Shell and the Coast Guard said they will have to wait until daylight to know for certain what environmental impact the grounding could have.

The Kulluk was being towed by a 360-foot anchor handler, the Aiviq, and a tugboat, the Alert. The vessels were trying to escape the worst of a North Pacific storm that included winds near 70 mph and swells to 35 feet when the drill ship broke free from the Aiviq.

Coast Guard Commander Shane Montoya told reporters: "Once the Aiviq lost its tow, we knew the Alert could not manage the Kulluk on its own as far as towing, and that's when we started planning for the grounding," he said. "The Alert was not able to do anything as far as towing the Kulluk but tried to maintain some kind of control."

Susan Childs, Shell's on-scene coordinator, said she did know how the vessel would react to being hit by storm winds and waves when it was aground and stationary.

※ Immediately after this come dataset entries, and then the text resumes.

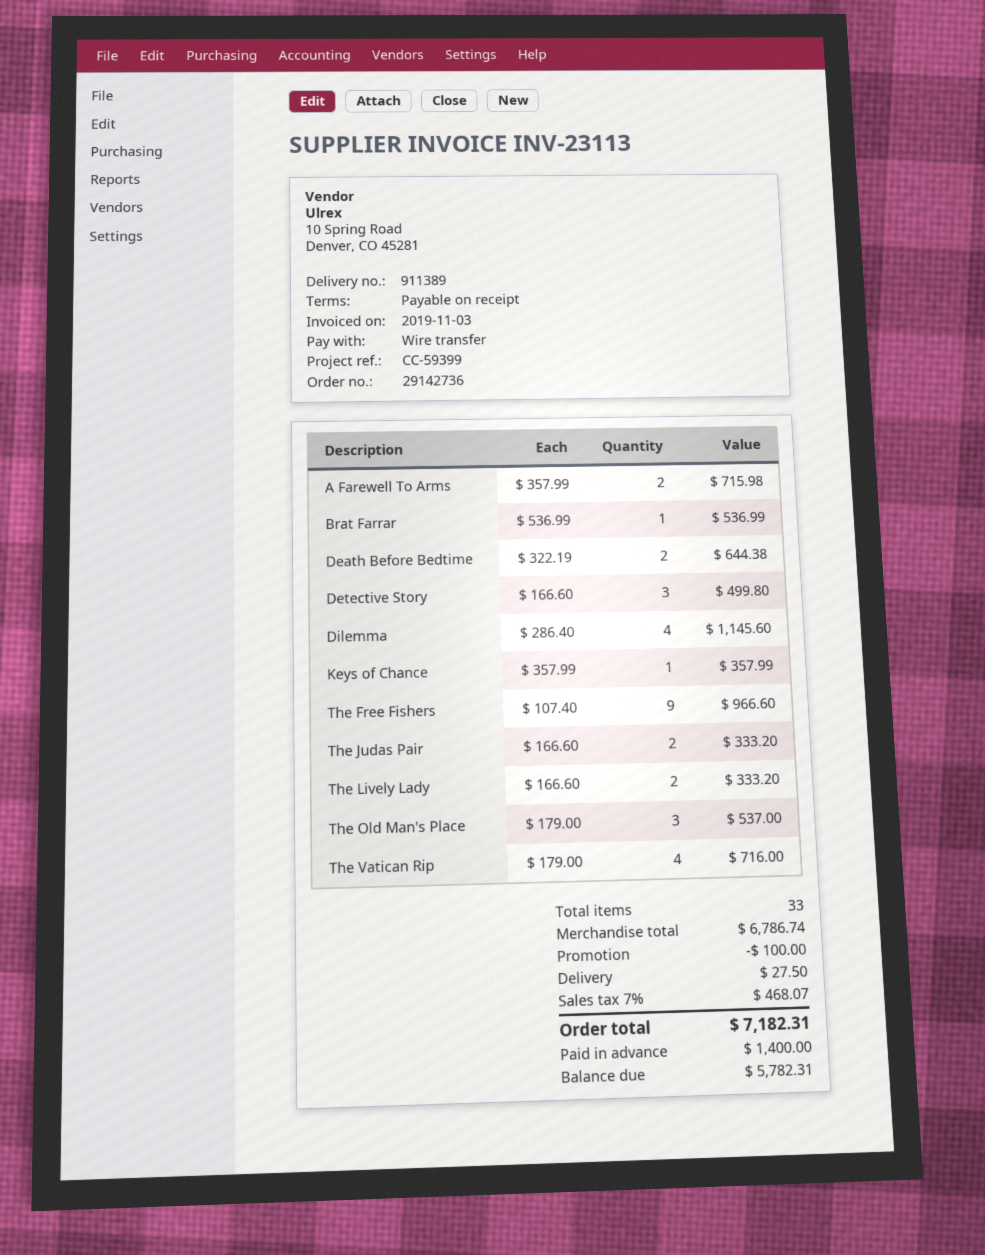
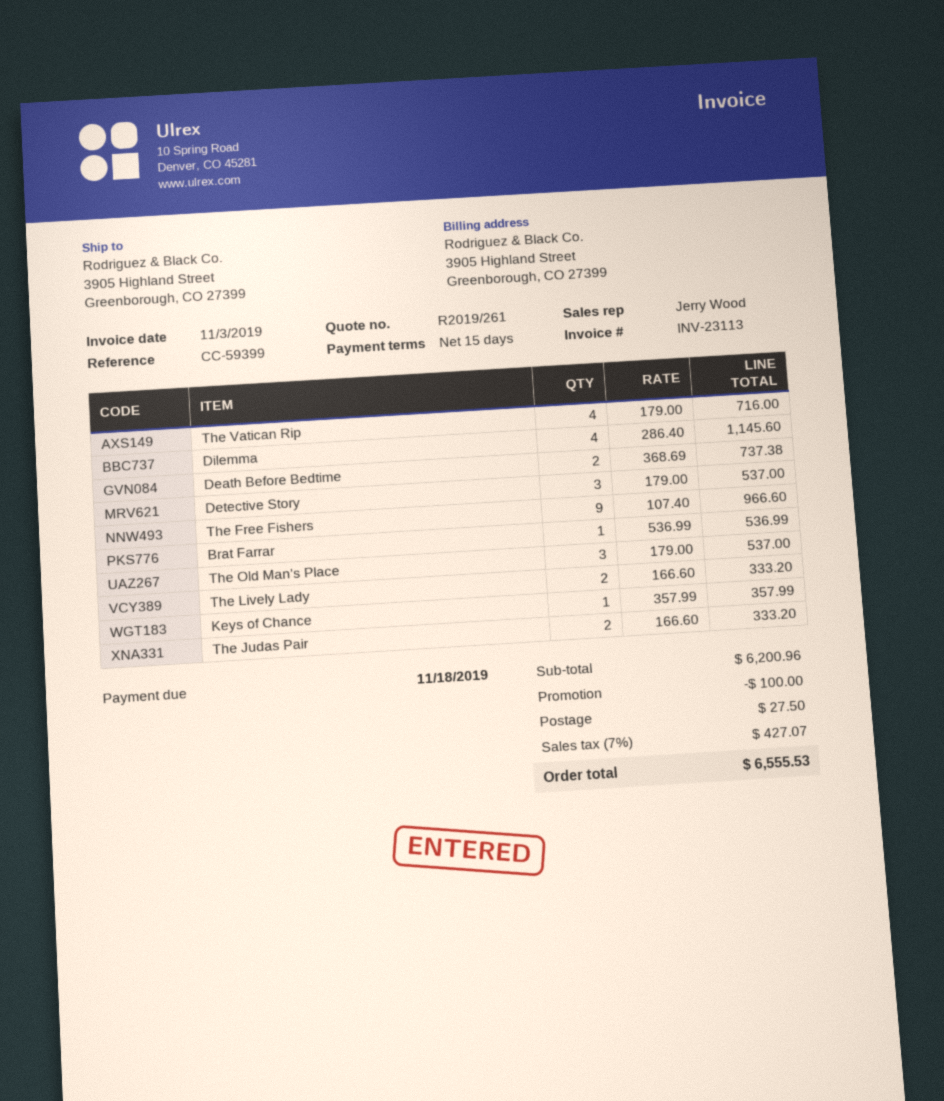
payment terms: on receipt -> 15 days
A Farewell To Arms: 2 x 357.99 = 715.98 -> none
Death Before Bedtime: 2 x 322.19 = 644.38 -> 2 x 368.69 = 737.38
Detective Story: 3 x 166.60 = 499.80 -> 3 x 179.00 = 537.00
subtotal: 6786.74 -> 6200.96
tax: 7% = 468.07 -> 7% = 427.07
total: 7182.31 -> 6555.53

The vessel first separated from a towing vessel Thursday night south of Kodiak Island. It was carrying a skeleton crew of 17 as it was towed by the Aiviq from Dutch Harbor in the Aleutian Islands to Seattle for maintenance. The tow line broke at a shackle attached to one of the vessels.

"It was new. It was inspected before it left Dutch, but it broke," said Shell Alaska spokesman Curtis Smith.

The grounding of the Kulluk is a blow to Shell's $4.5 billion (3.4 billion euro) offshore program in Alaska. The energy giant's plan to convert the area into a major new oil frontier has alarmed environmentalists.

The leading Democrat on the US House of Representatives' Natural Resources Committee, Ed Markey, of Massachusetts, issued a statement that the incident illustrated the dangers of oil drilling in the Arctic.

"Oil companies cannot currently drill safely in the foreboding conditions of the Arctic, and drilling expansion could prove disastrous for this sensitive environment," he said.